Space lab’s fiery end a sign of China’s rise
Tiangong-1 was a crucial element of China’s learning curve in space exploration. And while the United States and Russia have the lead after many more decades of research and experience, China is catching up in leaps and bounds

Space debris the size of the Tiangong-1 laboratory returns to Earth only now and then, so eyes were cast skywards in anticipation of a fiery show on April 1. As it was, the craft proved elusive, breaking apart and burning up in the atmosphere above the remote reaches of the southern Pacific Ocean.
But whether the pieces were seen or not, it reminded the world that China’s presence in space mirrors the nation’s economic and political rise.
The United States and Russia have a lead and understandably so given their many more decades of research and experience, but China is catching up in leaps and bounds.
Tiangong-1’s main mission was about helping China gain expertise in building, operating and maintaining a space station. Beijing, shut out of involvement with the much larger International Space Station by the United States, had no choice other than to construct its own. A two-module experimental facility with an anticipated lifespan of two years was started in 2011 and after two visits by astronauts and numerous experiments, communication was lost in 2016. A new space station is being built and expected to be operational by 2022.

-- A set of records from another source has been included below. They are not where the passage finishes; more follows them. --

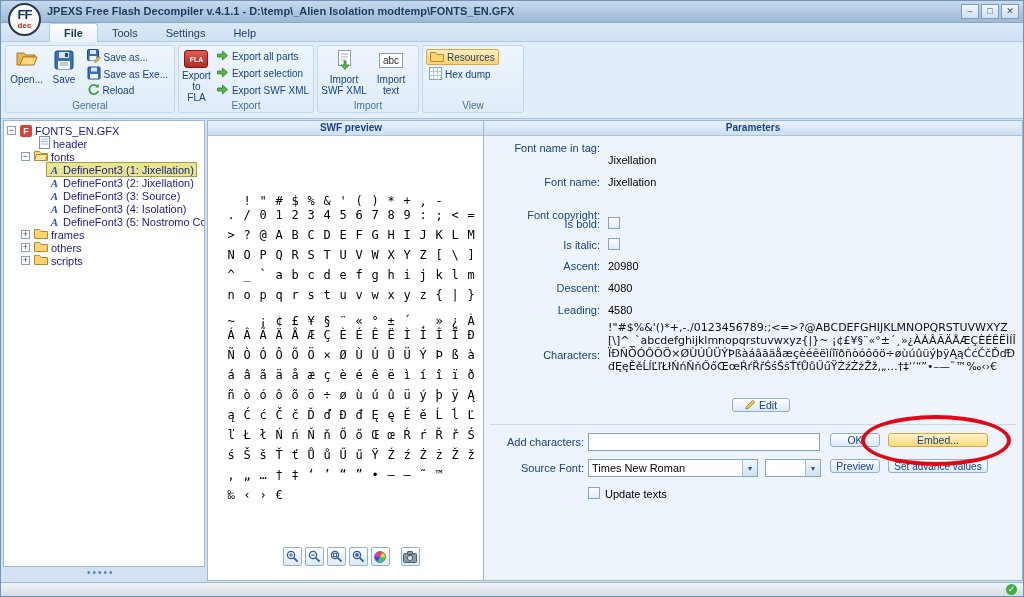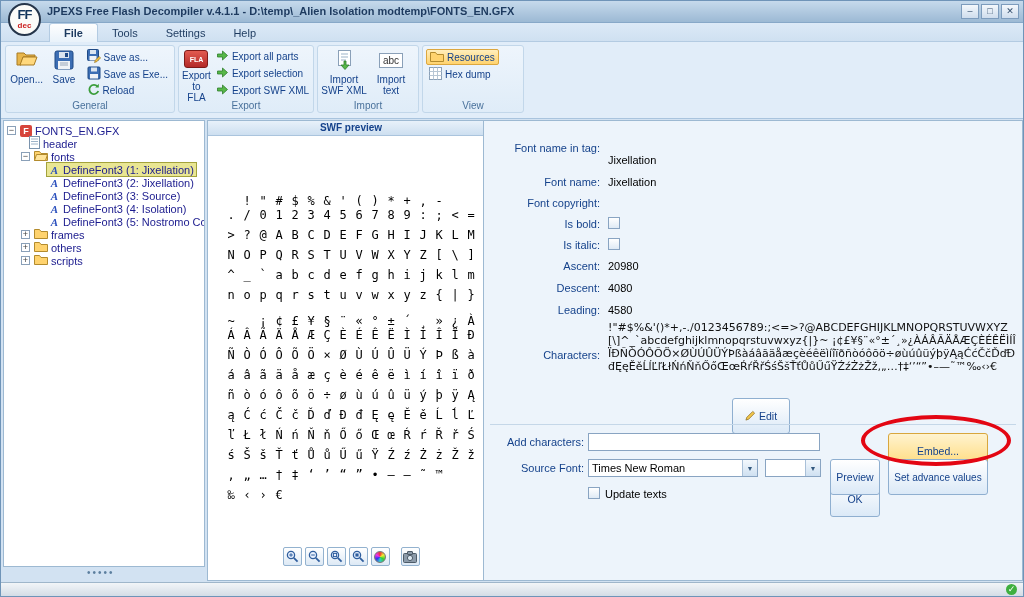--- a/index.html
+++ b/index.html
@@ -405,6 +405,9 @@
   </div>
 
   <div class="panel paramspanel">
+    <div class="phead">
+      <span>Parameters</span>
+    </div>
 
     <span class="plabel" style="top:21px;">Font name in tag:</span>
     <span class="pvalue" style="top:33px;">Jixellation</span>

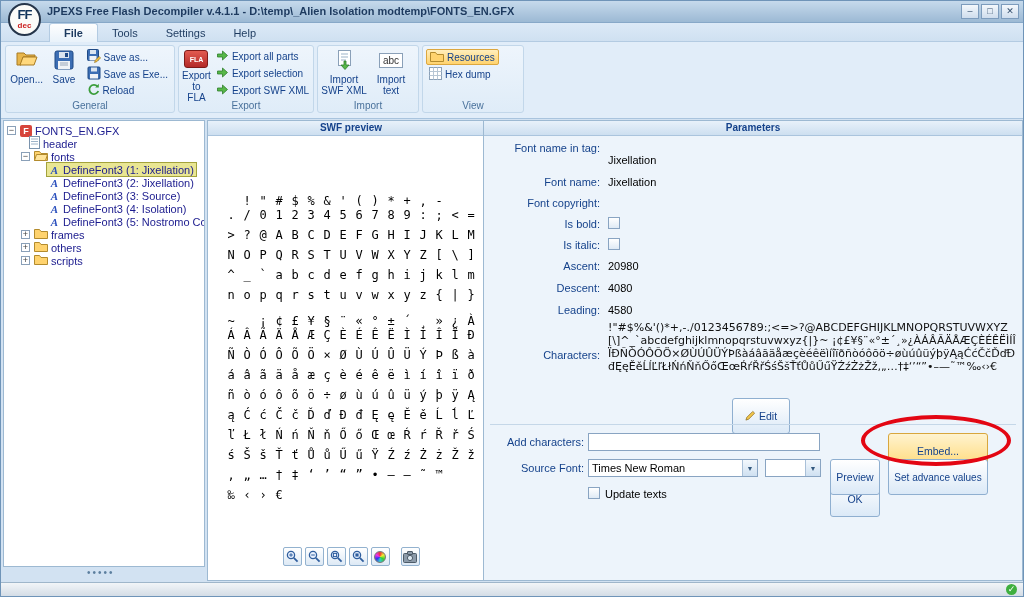--- a/index.html
+++ b/index.html
@@ -253,7 +253,7 @@
           <span>FONTS_EN.GFX</span>
         </span>
       </div>
-      <div class="trow" style="padding-left: 11px;">
+      <div class="trow" style="padding-left: 21px;">
         <span class="texp none"></span>
         <span class="tc">
           <span><svg width="11" height="13" viewBox="0 0 11 13">

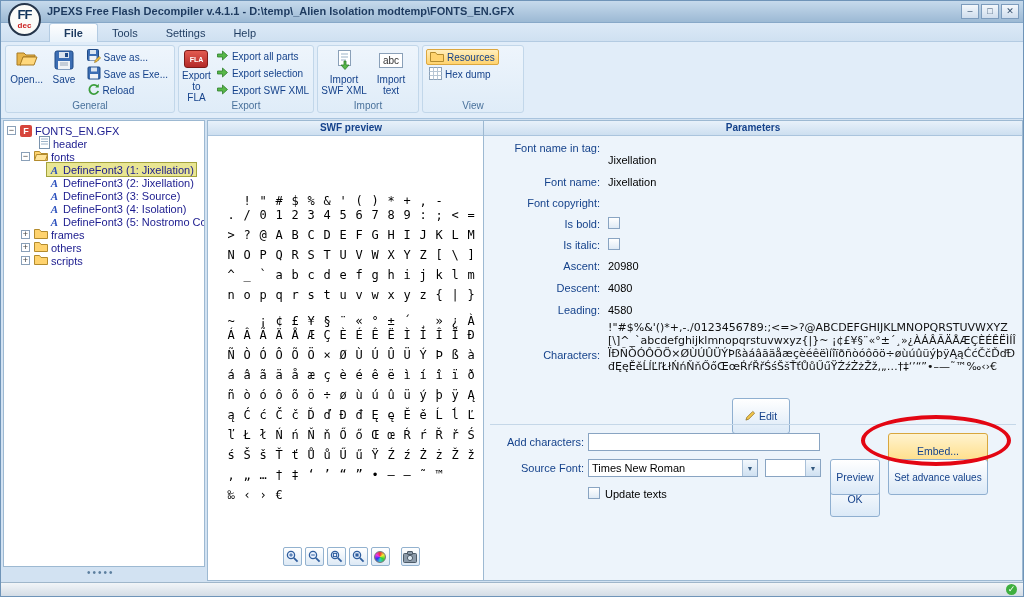--- a/index.html
+++ b/index.html
@@ -415,7 +415,7 @@
     <span class="plabel" style="top:55px;">Font name:</span>
     <span class="pvalue" style="top:55px;">Jixellation</span>
 
-    <span class="plabel" style="top:76px;">Font copyright:</span>
+    <span class="plabel" style="top:88px;">Font copyright:</span>
     <span class="pvalue" style="top:76px;"></span>
 
     <span class="plabel" style="top:97px;">Is bold:</span>

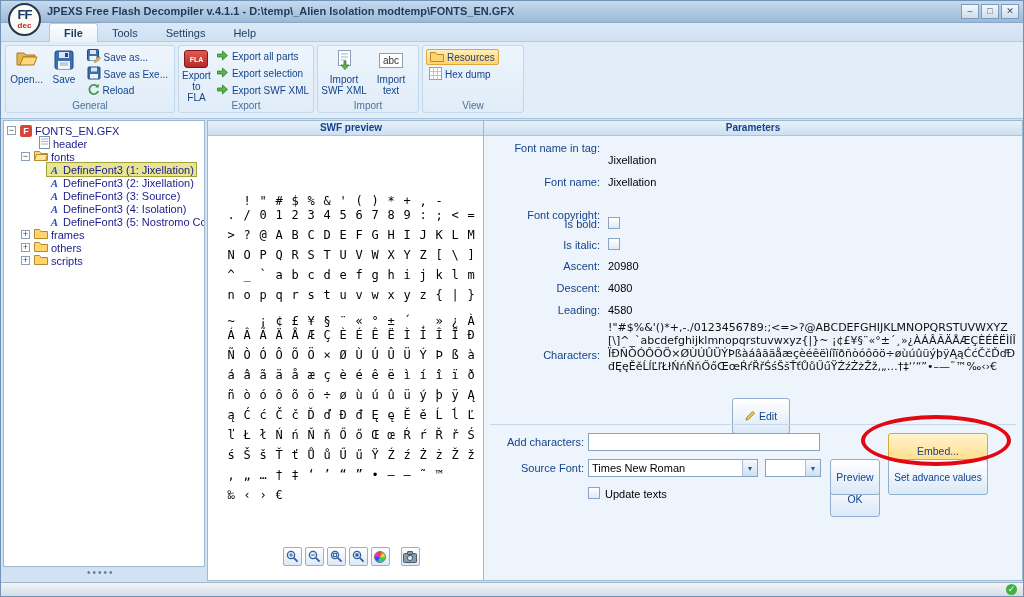--- a/index.html
+++ b/index.html
@@ -62,7 +62,7 @@
   .pvalue { position:absolute; left:124px; font-size:11px; color:#000; }
   .checkbox { position:absolute; width:12px; height:12px; border:1px solid #89a4c2; background:linear-gradient(#ffffff,#dfeaf5); }
   .chars { position:absolute; left:124px; top:200px; width:408px; height:74px; font-size:11px; line-height:13px; color:#111; word-break:break-all; font-family:"DejaVu Sans", sans-serif; overflow:hidden; }
-  .btn { position:absolute; height:36px; background:linear-gradient(#ffffff,#dbe9f7); border:1px solid #8fafd0; border-radius:3px; color:#15428b; font-size:10.5px; font-family:"Liberation Sans", sans-serif; display:flex; align-items:center; justify-content:center; gap:3px; cursor:default; }
+  .btn { position:absolute; height:14px; background:linear-gradient(#ffffff,#dbe9f7); border:1px solid #8fafd0; border-radius:3px; color:#15428b; font-size:10.5px; font-family:"Liberation Sans", sans-serif; display:flex; align-items:center; justify-content:center; gap:3px; cursor:default; }
   .btn.orange { background:linear-gradient(#fff3cf,#ffd977); border-color:#d8a63d; }
   .sep { position:absolute; left:6px; right:6px; top:303px; border-top:1px solid #c5d7e8; }
   .tinput { position:absolute; height:18px; border:1px solid #89a4c2; background:#fff; font-size:11px; padding:0 3px; font-family:"Liberation Sans", sans-serif; }

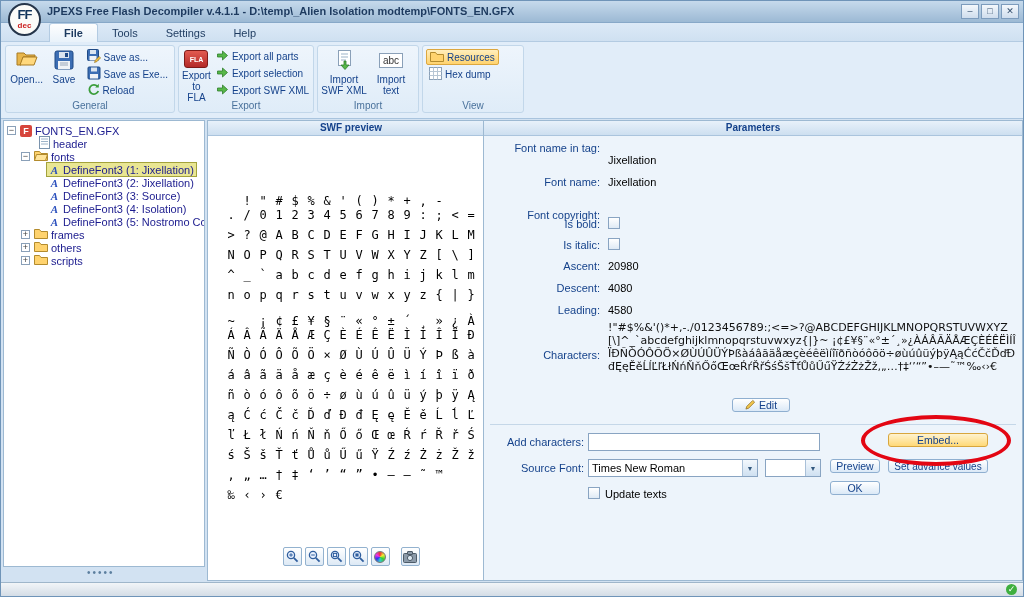--- a/index.html
+++ b/index.html
@@ -449,7 +449,7 @@
 
     <span class="plabel" style="top:315px;left:6px;width:94px;">Add characters:</span>
     <input class="tinput" style="left: 104px; top: 312px; width: 232px;" value="">
-    <div class="btn" style="left:346px;top:312px;width:50px;margin-top:48px;">
+    <div class="btn" style="left:346px;top:312px;width:50px;">
       <span>OK</span>
     </div>
     <div class="btn orange" style="left:404px;top:312px;width:100px;">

But Tiangong-1 was a crucial element of China’s learning curve, enabling the first-ever orbit and docking by a robotic spacecraft, the Shenzhou-8, and then the linking of the crewed Shenzhou-9 and its three occupants going on board. Those strides have increased China’s confidence and ambition. With the powerful Long March rocket at the Chinese space programme’s core, a second lunar mission is planned for later this year with a lander to put a rover on the far side of the moon.